--- WORK TASK ---
Look through the data and write out every line with the word "number" in it.

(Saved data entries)

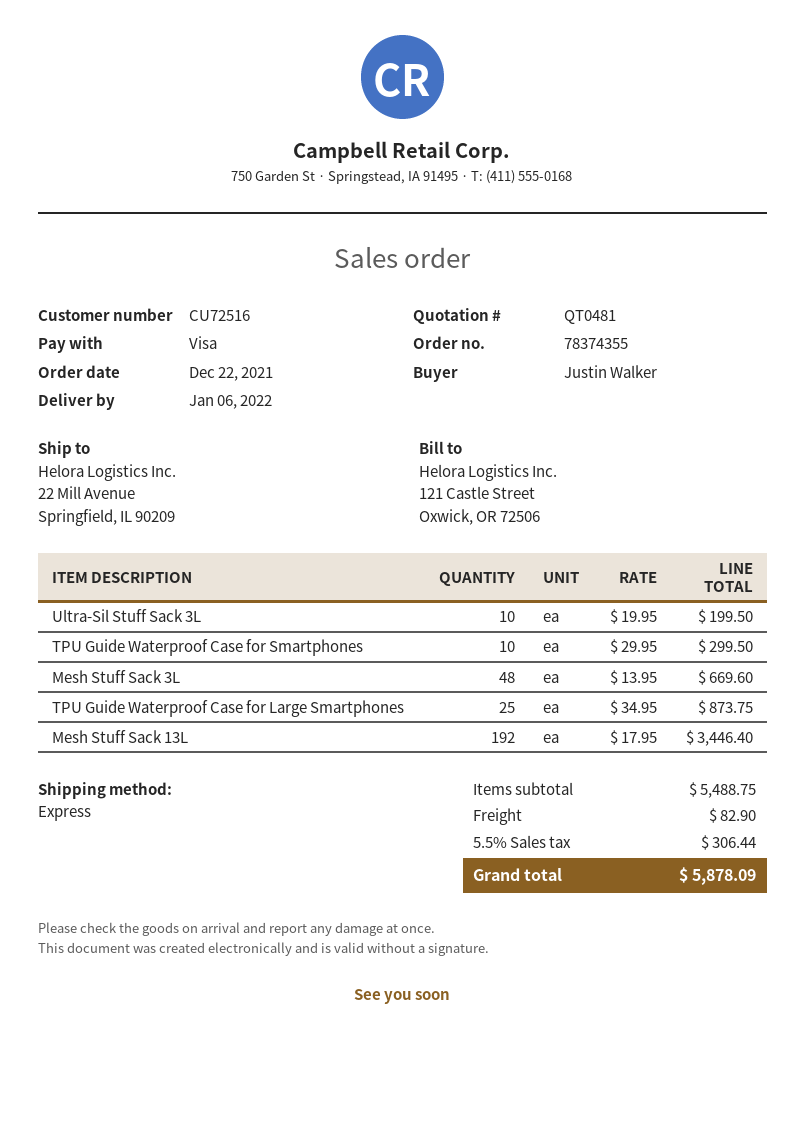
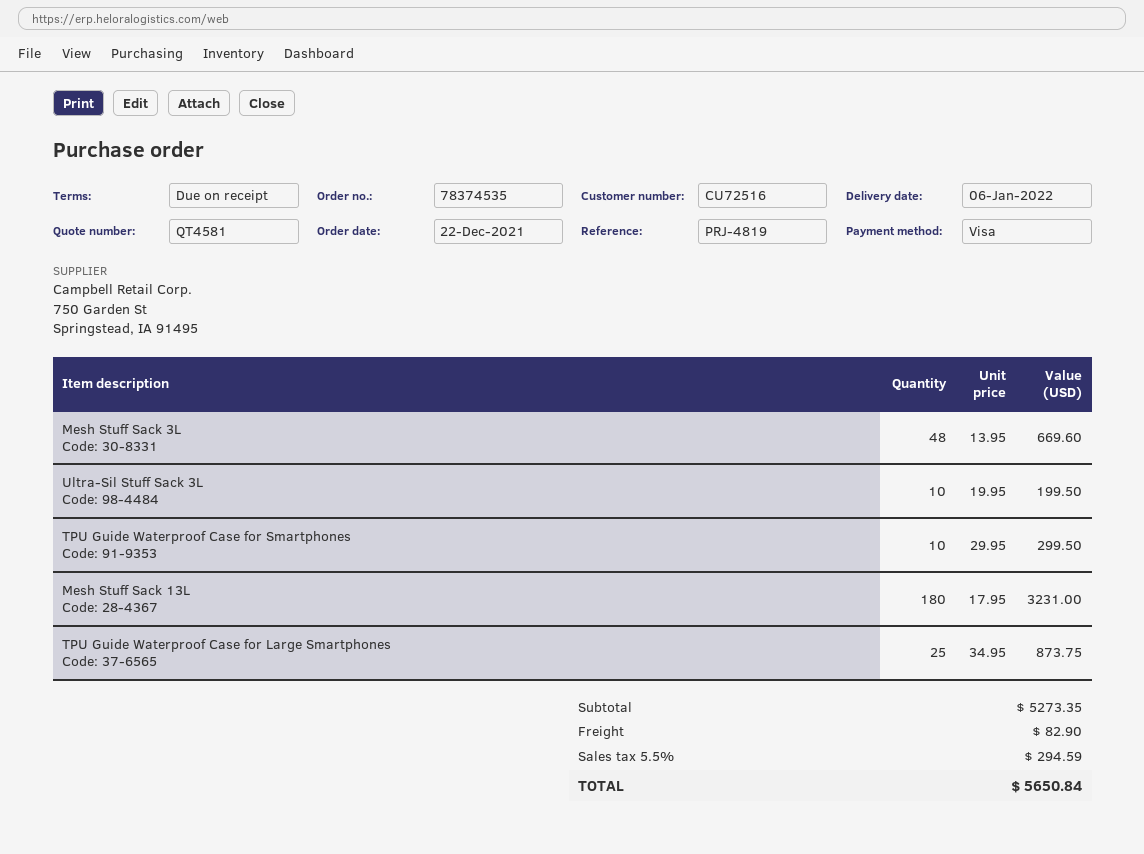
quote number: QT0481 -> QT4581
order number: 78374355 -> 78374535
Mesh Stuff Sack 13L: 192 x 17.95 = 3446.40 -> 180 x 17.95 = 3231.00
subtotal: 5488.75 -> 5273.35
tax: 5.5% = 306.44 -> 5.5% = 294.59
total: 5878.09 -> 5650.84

--- SOLUTION TO THIS PROBLEM ---
quote number: QT0481 -> QT4581
order number: 78374355 -> 78374535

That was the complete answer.